Risaralda enfrentó en 2025 una contracción significativa en su cadena platanera. Según evaluaciones agrícolas del año, el área sembrada cayó de 10.118 a 9.881 hectáreas, una pérdida de 237 hectáreas. Pero lo más preocupante no fue la retracción territorial, sino la caída abrupta en volumen de producción.
El artículo de El Diario señala que este comportamiento es “sociológicamente el más revelador del departamento” cuando se analiza la cadena productiva agrícola. Sin embargo, el análisis completo del informe EVAL agropecuarias 2025 no está disponible en la fuente consultada, por lo que no es posible precisar la magnitud exacta de la caída productiva ni sus causas específicas.

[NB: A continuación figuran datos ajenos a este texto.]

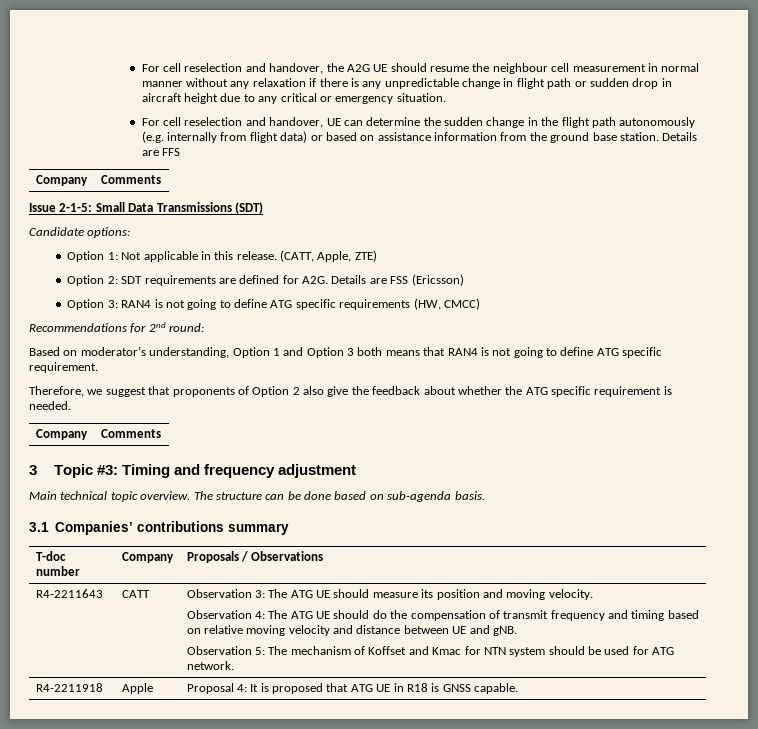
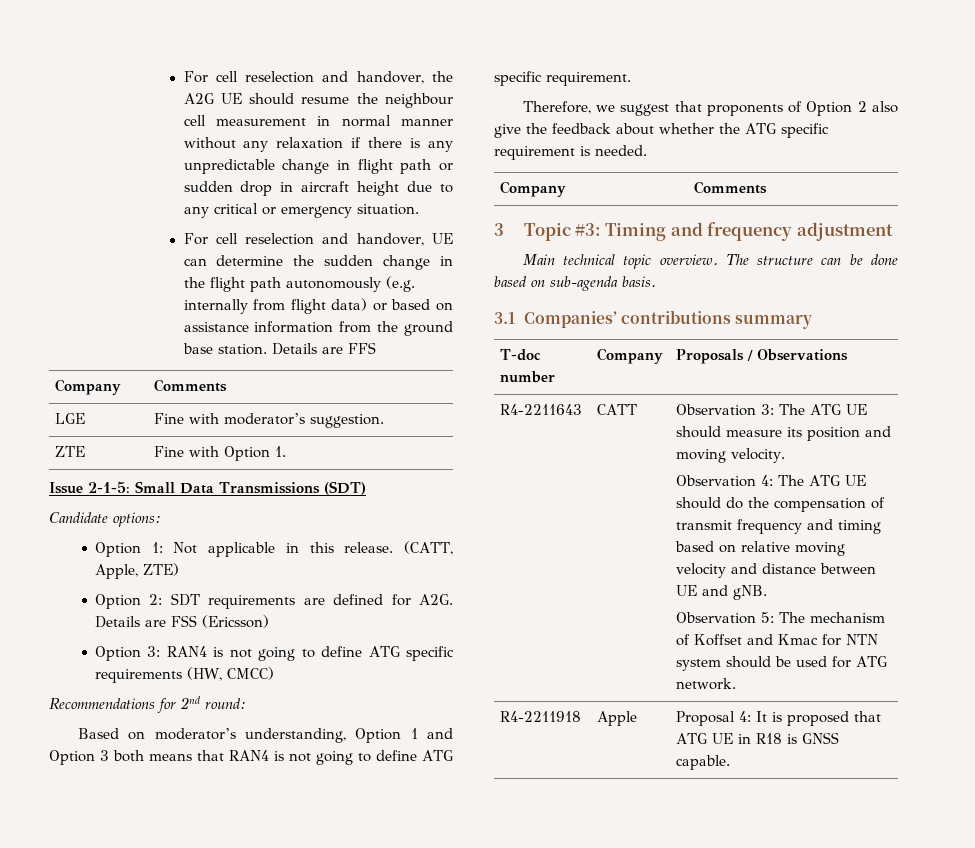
+ LGE | Fine with moderator’s suggestion.
+ ZTE | Fine with Option 1.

Lo que sí queda claro es que Risaralda enfrenta un dilema típico de regiones agrícolas vulnerables: menos tierra bajo cultivo y menos toneladas cosechadas. Esto sugiere problemas que van más allá de la extensión territorial. Pueden ser factores climáticos, acceso a crédito, plagas, o cambios en rentabilidad que desalientan a productores. Sin los datos completos, no es posible determinar cuál es el principal.
Este tipo de contracción en cultivos de pancoger como el plátano tiene implicaciones directas en seguridad alimentaria rural y en ingresos de pequeños productores. La tendencia merece seguimiento en próximos reportes agrícolas.